I feel in ground if best as soil is always kept moist anyway, it gives the true ph of the soil most of the time. Now if ground is saturated day after day after day ph would likely be higher or lower depending on how water is buffered. I acid buffer (rain) my water for acid loving plants. I base buffer (tap) my water for regular plants.

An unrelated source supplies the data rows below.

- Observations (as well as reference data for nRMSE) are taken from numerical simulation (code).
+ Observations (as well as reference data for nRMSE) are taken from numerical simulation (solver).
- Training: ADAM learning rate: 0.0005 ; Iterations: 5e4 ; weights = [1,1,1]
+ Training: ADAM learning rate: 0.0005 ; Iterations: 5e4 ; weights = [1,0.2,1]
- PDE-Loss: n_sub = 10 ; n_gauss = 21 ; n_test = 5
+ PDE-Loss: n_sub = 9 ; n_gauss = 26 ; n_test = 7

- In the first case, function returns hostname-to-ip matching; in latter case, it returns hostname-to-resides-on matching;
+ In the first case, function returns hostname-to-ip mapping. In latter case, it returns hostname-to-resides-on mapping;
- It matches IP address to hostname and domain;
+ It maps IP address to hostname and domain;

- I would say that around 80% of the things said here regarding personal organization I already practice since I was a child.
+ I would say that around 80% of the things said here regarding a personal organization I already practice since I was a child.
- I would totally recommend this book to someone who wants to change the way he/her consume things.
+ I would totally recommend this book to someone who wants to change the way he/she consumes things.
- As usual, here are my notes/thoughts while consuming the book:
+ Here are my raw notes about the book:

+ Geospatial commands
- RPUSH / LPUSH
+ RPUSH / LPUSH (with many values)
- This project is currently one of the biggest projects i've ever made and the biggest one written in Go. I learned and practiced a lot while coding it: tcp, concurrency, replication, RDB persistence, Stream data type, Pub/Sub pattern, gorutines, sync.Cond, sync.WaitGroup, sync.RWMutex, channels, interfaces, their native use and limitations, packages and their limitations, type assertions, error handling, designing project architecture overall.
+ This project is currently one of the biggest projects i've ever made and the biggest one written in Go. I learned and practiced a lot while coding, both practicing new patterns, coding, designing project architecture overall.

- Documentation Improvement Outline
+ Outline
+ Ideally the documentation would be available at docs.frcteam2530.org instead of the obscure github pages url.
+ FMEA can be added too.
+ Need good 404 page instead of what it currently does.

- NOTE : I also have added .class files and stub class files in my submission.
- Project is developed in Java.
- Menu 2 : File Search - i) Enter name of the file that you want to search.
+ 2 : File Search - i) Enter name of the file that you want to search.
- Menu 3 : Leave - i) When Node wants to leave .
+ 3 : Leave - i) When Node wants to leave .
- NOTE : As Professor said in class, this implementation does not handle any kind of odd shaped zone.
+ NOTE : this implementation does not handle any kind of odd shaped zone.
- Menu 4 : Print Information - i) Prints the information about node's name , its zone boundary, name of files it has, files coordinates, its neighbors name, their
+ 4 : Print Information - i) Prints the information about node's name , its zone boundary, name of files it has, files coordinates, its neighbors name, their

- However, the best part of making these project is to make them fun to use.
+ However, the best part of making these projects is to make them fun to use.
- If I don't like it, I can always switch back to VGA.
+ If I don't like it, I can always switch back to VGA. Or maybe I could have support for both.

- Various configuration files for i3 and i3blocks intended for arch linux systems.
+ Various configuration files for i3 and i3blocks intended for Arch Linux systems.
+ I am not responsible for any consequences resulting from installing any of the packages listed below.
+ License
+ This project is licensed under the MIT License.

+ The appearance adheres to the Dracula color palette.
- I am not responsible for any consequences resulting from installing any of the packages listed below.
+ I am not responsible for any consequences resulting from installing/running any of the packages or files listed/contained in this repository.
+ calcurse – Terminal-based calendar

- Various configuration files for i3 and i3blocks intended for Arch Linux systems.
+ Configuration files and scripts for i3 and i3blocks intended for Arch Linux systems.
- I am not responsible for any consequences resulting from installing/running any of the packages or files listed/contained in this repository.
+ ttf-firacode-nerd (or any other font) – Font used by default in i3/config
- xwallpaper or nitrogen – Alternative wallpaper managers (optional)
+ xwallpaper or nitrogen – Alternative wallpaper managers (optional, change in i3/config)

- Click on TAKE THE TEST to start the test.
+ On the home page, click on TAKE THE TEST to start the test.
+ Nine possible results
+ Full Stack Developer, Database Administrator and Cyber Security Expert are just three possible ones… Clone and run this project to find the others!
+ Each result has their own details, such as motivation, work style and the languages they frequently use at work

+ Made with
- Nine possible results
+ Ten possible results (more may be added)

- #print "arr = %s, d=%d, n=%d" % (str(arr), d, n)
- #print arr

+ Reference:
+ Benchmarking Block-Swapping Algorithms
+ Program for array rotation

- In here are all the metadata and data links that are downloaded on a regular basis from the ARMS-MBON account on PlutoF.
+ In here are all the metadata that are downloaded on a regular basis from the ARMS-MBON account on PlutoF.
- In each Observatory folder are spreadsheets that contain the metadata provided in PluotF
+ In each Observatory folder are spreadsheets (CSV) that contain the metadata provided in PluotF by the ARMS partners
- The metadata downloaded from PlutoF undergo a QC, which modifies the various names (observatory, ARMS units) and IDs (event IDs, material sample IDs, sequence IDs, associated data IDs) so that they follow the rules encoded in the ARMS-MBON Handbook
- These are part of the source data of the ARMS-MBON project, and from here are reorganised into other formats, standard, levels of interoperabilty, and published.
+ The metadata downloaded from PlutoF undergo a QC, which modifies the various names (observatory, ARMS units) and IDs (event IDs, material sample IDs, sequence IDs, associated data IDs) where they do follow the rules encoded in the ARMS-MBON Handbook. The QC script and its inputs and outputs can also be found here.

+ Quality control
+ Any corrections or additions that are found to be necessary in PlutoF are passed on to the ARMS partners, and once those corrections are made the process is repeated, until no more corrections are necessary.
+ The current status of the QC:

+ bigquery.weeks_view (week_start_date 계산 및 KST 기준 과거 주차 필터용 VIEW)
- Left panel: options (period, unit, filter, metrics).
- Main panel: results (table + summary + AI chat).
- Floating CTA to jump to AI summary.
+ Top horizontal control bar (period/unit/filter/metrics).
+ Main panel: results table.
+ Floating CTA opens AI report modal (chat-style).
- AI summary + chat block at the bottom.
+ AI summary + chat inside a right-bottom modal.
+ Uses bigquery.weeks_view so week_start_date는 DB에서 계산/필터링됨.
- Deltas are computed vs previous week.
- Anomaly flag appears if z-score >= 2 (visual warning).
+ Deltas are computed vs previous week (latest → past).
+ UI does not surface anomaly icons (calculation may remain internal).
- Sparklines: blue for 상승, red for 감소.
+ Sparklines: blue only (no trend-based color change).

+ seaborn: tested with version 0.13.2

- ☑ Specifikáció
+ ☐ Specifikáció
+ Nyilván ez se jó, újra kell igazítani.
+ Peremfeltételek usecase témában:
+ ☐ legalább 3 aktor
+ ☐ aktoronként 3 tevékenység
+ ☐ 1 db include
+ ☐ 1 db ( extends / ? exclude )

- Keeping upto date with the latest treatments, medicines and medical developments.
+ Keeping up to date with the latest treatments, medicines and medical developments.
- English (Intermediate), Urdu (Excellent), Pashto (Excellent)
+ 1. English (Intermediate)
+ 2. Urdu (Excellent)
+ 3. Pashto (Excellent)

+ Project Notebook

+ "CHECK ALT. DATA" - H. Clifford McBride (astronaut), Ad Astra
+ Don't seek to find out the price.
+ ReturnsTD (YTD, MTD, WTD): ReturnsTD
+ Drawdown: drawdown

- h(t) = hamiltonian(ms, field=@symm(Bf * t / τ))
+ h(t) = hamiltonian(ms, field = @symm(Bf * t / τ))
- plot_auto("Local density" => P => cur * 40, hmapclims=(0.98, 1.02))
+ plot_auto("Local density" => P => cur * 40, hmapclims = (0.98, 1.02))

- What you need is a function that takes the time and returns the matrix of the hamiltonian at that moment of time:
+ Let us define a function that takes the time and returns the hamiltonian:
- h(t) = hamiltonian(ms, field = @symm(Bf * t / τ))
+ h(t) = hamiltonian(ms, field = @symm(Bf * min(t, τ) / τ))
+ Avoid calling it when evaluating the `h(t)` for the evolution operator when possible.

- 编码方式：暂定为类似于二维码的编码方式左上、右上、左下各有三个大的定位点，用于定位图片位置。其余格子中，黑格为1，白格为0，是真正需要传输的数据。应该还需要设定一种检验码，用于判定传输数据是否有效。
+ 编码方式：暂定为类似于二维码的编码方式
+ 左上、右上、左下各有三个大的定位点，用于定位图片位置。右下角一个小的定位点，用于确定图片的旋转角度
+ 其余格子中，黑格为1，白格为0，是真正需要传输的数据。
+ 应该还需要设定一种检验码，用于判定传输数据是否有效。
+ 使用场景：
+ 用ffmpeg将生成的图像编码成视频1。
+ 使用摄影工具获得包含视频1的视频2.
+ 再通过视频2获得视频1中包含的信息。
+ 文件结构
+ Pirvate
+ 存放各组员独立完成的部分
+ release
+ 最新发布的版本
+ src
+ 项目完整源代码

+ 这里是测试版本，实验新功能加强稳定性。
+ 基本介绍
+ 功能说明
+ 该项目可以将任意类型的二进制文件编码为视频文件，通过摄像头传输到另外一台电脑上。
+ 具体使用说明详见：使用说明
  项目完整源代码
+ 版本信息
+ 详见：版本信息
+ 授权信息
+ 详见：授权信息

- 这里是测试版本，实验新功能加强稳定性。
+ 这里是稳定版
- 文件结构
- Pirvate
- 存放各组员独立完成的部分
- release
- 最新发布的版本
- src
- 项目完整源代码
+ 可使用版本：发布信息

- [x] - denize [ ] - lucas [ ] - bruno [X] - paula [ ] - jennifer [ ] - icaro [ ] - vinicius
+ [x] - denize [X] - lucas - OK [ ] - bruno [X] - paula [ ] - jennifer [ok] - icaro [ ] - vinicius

In some places long term exposure to acid rain has lowered the ph of the soil and is why many lime grass etc. But since containers I have mostly get tap water, the opposite happens and they become basic. Which is not much of a problem. Most plants grow fine in basic. So my soil mix is about 6.0 and I will change it in 3 years or sooner, so I do not have to adjust. Composting is a basic activity. Even peat or pine will become basic as it breaks down, so I do have to watch the ph for acid loving plants. If you use lime in your mixes, I would check that ph does not get too high, say over 11. As it may very well become too basic. I myself right now use oyster shells to add calcium to soils, it breaks down super slowly. Lobster shells are best as it has chitin and attracts chitin eating bacteria. These bacteria also love the chitin in grubs. It is used to form the outer coat of the larvae. I used to get thousands of Japanese beetles, now I see 4 or 5 the whole year.
Gypsum is neutral yet makes calcium available to plants. An excellent additive over lime.
Drew - thanks for all the education there. Very good information and explanation. I think I might have seen you mention a science based background at some point, and it fits!
Out of curiosity, in your mix, about what pH is the compost you use? I like the idea of the DE here in colorado where it is dry and containers get hot. I guess i just have to be careful I don’t add too much if I end up using plastic and not fabric pots.
Very cool on the japanese beetle control. Interesting Pine can become basic on break-down… I have lots of pine trees, and hence needles, and was always curious why the soil wasn’t more acidic.
Yes pine does increase in pH as it breaks down so years and years of Pine needles does not make the soil more acidic. Although compost can range from 6 to 8. Pine bark is about 5.5 when it breaks down it is usually around 6.5 still slightly acidic. But too high for blueberries. Any anaerobic areas will be acidic. Why you turn compost to keep it from smelling and becoming acidic.
Soil is dynamic in pH. It changes with conditions. Pine would not grow in areas not acidic already and the mulch from fallen trees and needles do not really change it. Often our acidic rains do slowly over decades drive areas lower. So if an area is lower it most likely was the acid rain that did it. I use whatever I can get. One can assume it’s about 8.0 but compost can be 6.0 like pine and peat. I like to use manure in peat moss as often the pH is in the 6.5 to 7 range depending on the amount of manure. Manure is the highest so mixed with composting peat helps knock it down.
DE in plastic containers is fine too. DE will not add too much water to the soil to make it wet and saturated. The stored water inside actually increases drainage of excess. It acts just like perlite once saturated. So soils even though may be holding up to a gallon more of water will drain very well if additional water is added. If a container is staying saturated it’s because it needs more DE not less. DE increases drainage just like perlite. In the studies I have seen 30% DE is ideal. I only use about 10% as I have so many containers and not enough money😊 I would estimate I have about 150 containers. Looking in the backyard I see about 35 fabric containers I leave out all year. I have about 70 in the garage right now and about 20 in the house. Fabric can be left out all year if the plant is hardy enough. Plastic containers would crack. Fabric has many disadvantages but winter storage outside is a hugh plus for me.